START Extracted data
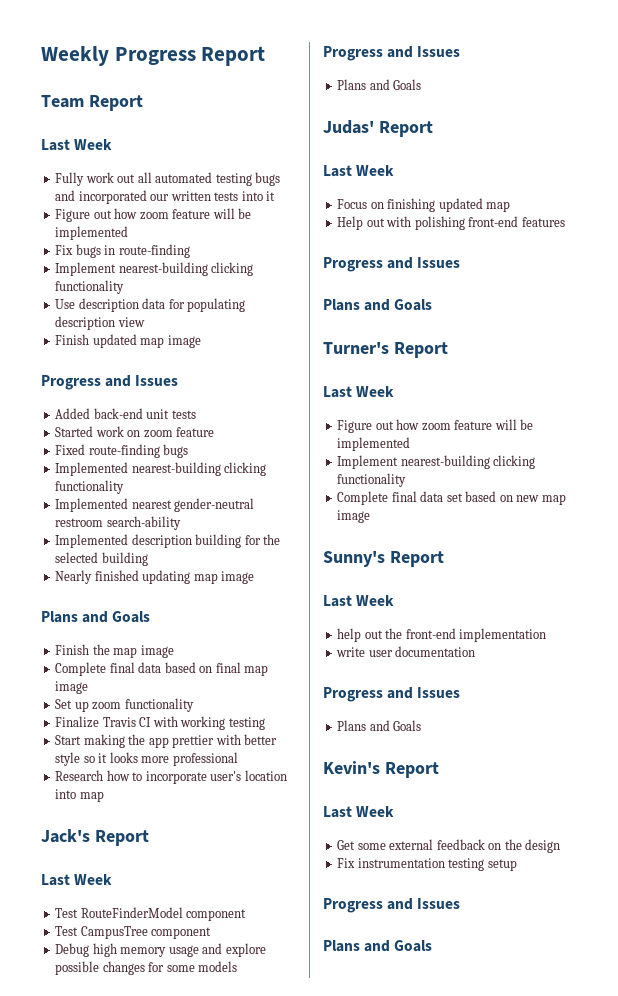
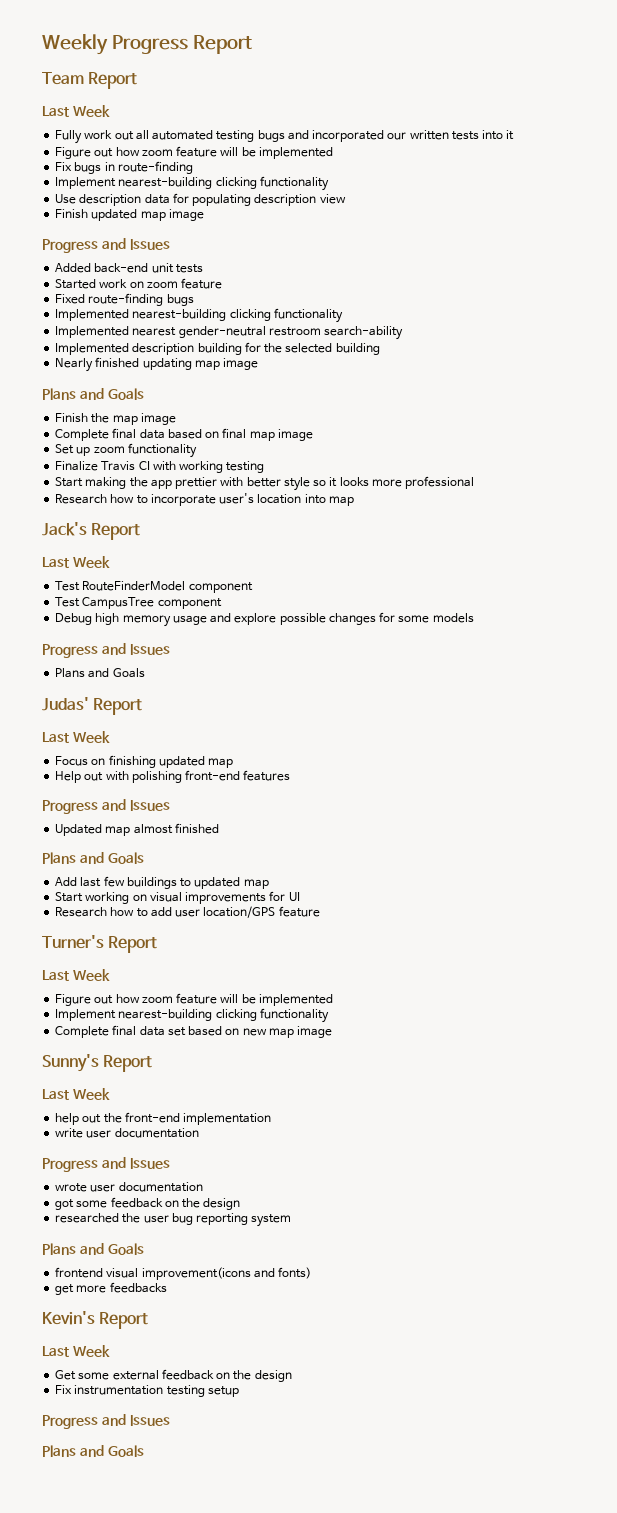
  Help out with polishing front-end features
  Progress and Issues
+ Updated map almost finished
  Plans and Goals
+ Add last few buildings to updated map
+ Start working on visual improvements for UI
+ Research how to add user location/GPS feature
  write user documentation
  Progress and Issues
+ wrote user documentation
+ got some feedback on the design
+ researched the user bug reporting system
  Plans and Goals
+ frontend visual improvement(icons and fonts)
+ get more feedbacks

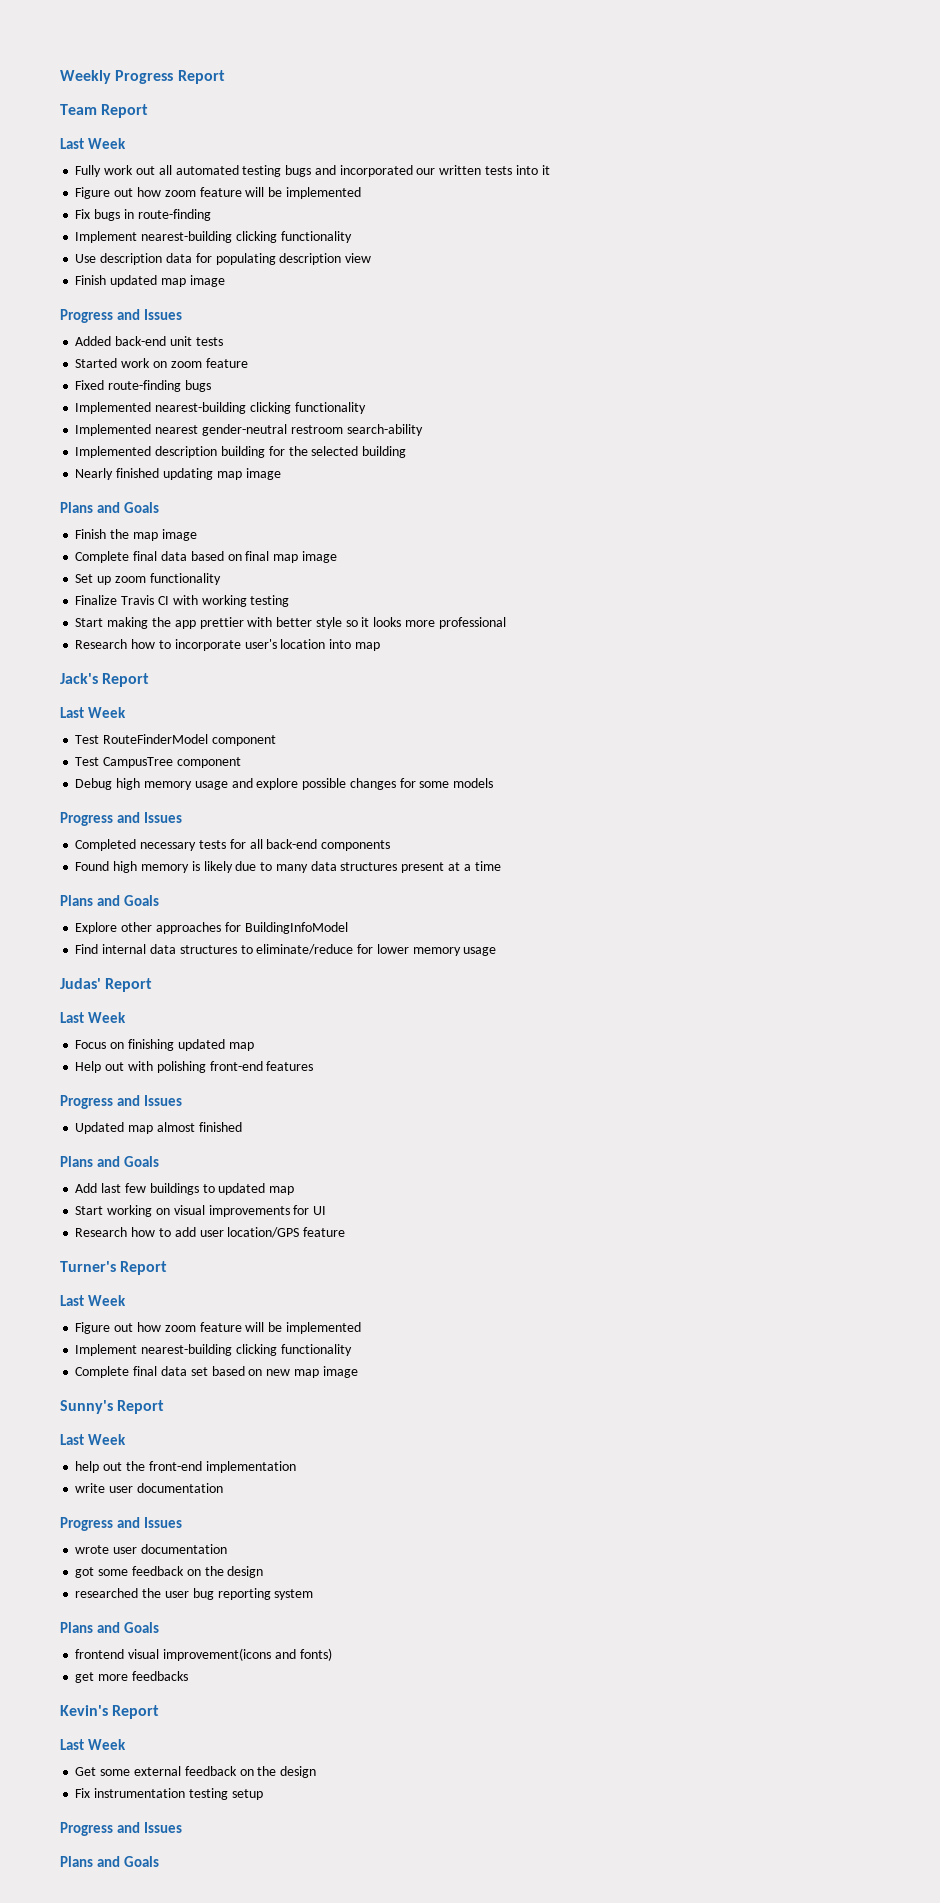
  Debug high memory usage and explore possible changes for some models
  Progress and Issues
+ Completed necessary tests for all back-end components
+ Found high memory is likely due to many data structures present at a time
  Plans and Goals
+ Explore other approaches for BuildingInfoModel
+ Find internal data structures to eliminate/reduce for lower memory usage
END Extracted data
What you need to do: Your task is to copy every line in the entries that holds the string "memory".

Solved problem:
  Debug high memory usage and explore possible changes for some models
+ Found high memory is likely due to many data structures present at a time
+ Find internal data structures to eliminate/reduce for lower memory usage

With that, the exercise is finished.